How to sell your most expensive products: multichannel retail success

multichannel retail success

Particularly now that dropshipping and warehousing have changed the parameters of online retail, the bulk of e-commerce revolves around generic and widely-available products being repackaged and presented in distinct ways to different audiences. The profit margins are slim to middling, and the marketing is incredibly broad to catch as many prospects as possible.

Think about everyday staples (at least, outside of groceries). Office supplies. Basic gadgets. Books. Items of clothing. Factor in every type of product and you’ll find that almost everything falls under the $15 mark, so it’s no surprise that most promotional advice caters to that kind of retail experience. But what about the big-ticket items you also offer?

Alongside your everyday fare, you have the high-end products: unusual items with niche appeal or simply enough quality to warrant their larger price tags. What’s the best way to earn more conversions for those products? If you’ve yet to adopt a multichannel approach, that’s something you need to change. Here’s how to get it done:

Find your most affluent prospects

There’s little use in reaching people who might be interested in your products if they’re unlikely to have the disposable income to buy them. Buyer personas aren’t always particularly useful, but in this case, they’re worth thinking about — use your analytics data from previous buyers of high-value items to figure out what types of people might be most worth reaching, then look into social media demographics to decide where you should be aiming your efforts.

For instance, if you’re selling expensive garden furniture, you should probably be concentrating on selling through Pinterest: offering boards of pinnable visuals, it’s the best platform for professional or hobbyist designers and anyone interested in adding to their home. You can also use Instagram to good effect, though the average Instagram user is likely to be less interested in buying something (61% of Pinners have made purchases directly through the platform) and armed with a smaller budget than their Pinterest counterpart.

Invest in high-quality product visuals

While formats change across digital channels, one thing remains essential: having high-quality product images. People scroll through content so rapidly that even compelling copy can get overlooked, but an eye-catching photo can stick out and get attention. Additionally, if you’re trying to convey that a high-price item is truly worth the cost, you can’t scrimp on the supporting materials: just as an ugly website design can sully the perception of a business, a mediocre photo can make a luxury product look disconcertingly cheap.

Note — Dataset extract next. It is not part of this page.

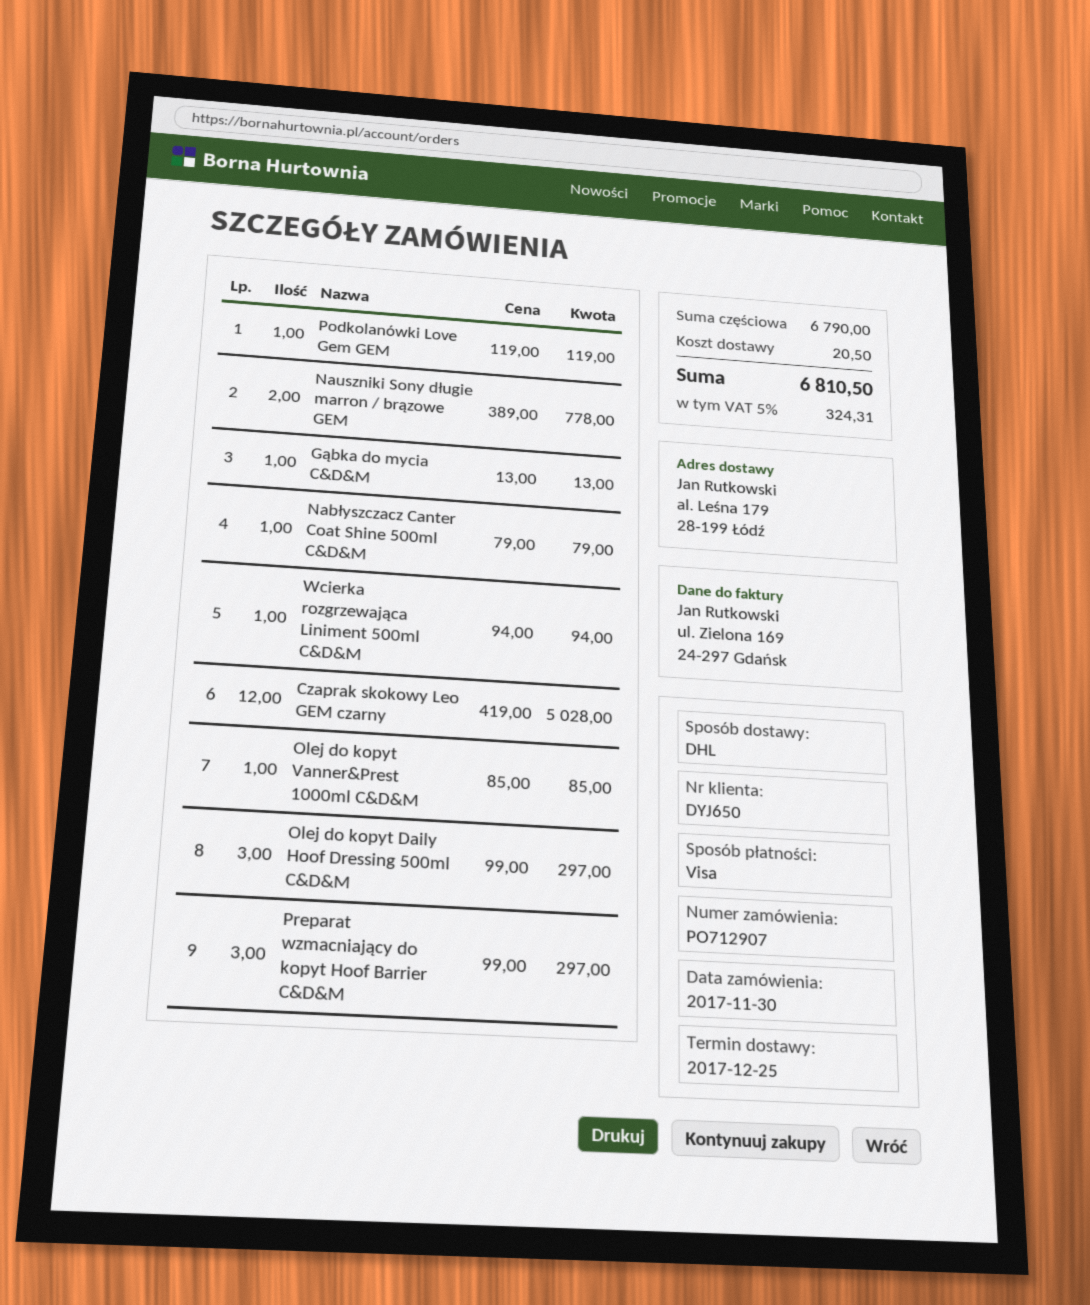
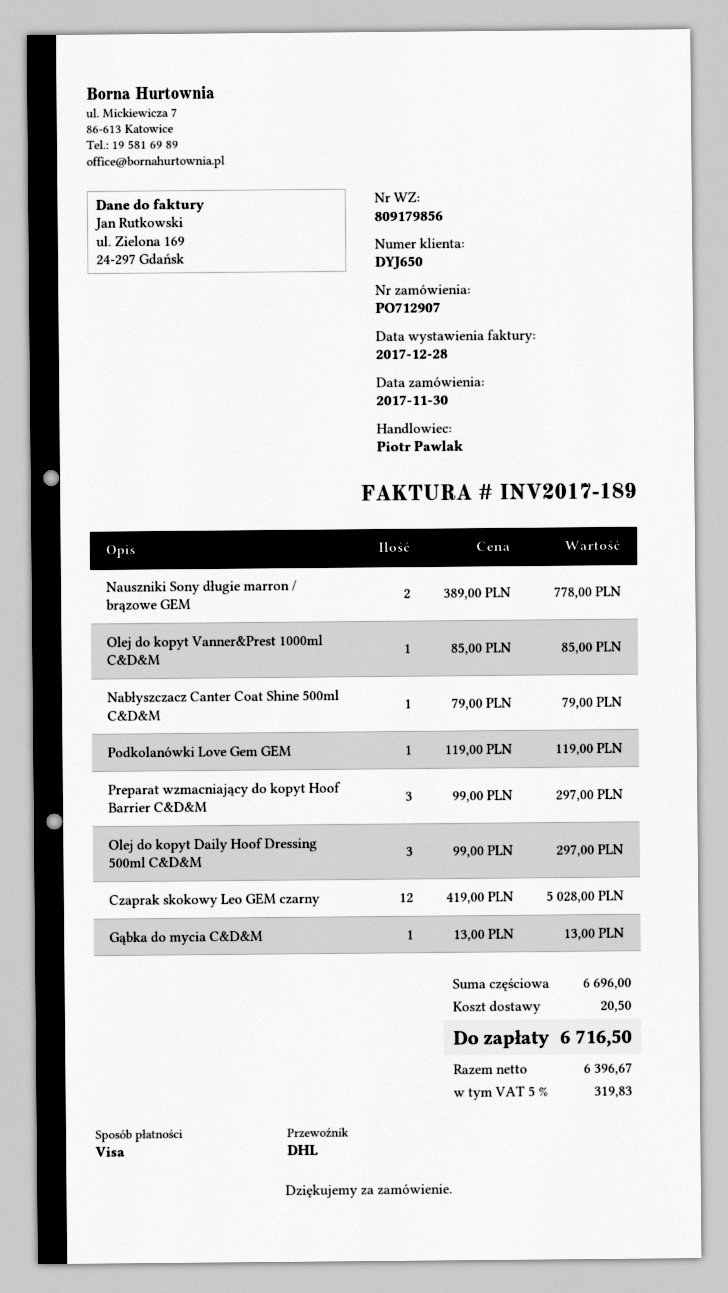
Wcierka rozgrzewająca Liniment 500ml C&D&M: 1 x 94.00 = 94.00 -> none
subtotal: 6790.00 -> 6696.00
tax: 5% = 324.31 -> 5% = 319.83
total: 6810.50 -> 6716.50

At a minimum, you should ensure that your product photos are high-resolution (you’ll need to trim them to fit different size and aspect ratio requirements), have blank or neutral backgrounds (the products themselves are what matter), and feature lighting that’s strong and even. If you can’t take the photos yourself, bring in a professional photographer to do it. It’s worth it.

Design a lengthy conversion funnel

How long does it take to convince someone to buy a cheap product? If it really interests them, not very long: they could see it, consider it, and order it within minutes. But it usually takes a lot longer when you’re trying to sell an expensive product because it’s a much bigger decision for the prospective buyer to make.

Because shoppers will often go back and forth across numerous channels when trying to decide, it’s worth ensuring that every actionable part of your funnel also provides options for learning more. For instance, you could offer a purchase link on a Facebook post about an expensive product but also link to a comprehensive YouTube demonstration — that way, if someone is interested but not quite ready to buy, you can keep nurturing that interest. You can then use rich social media insight to keep track of how things are progressing.

Offer advice through chat and chatbots

The bigger the potential purchase, the more likely it is that the shopper will have some questions they want answered. What quality guarantees can they get? What’s the return policy like? Where can they find additional resources? And while you can certainly provide an FAQ page on your website, you can’t realistically expect everyone to find it.

Someone buying an expensive product will want exceptional customer service to go along with it, so that’s exactly what you need to offer. By providing a live chat system (possibly helped along by a 24/7 chatbot programmed with FAQ answers) on every viable social media platform as well as your website, you can ensure that shoppers will always be able to get the advice they need — advice that could end up convincing them to buy.

With relatively-niche appeal and a lot more convincing required, selling expensive products online presents a substantial challenge — but it’s absolutely worth the effort. Use these multichannel retail tactics to improve your chances and create a compelling marketing funnel. You’ll be glad you did.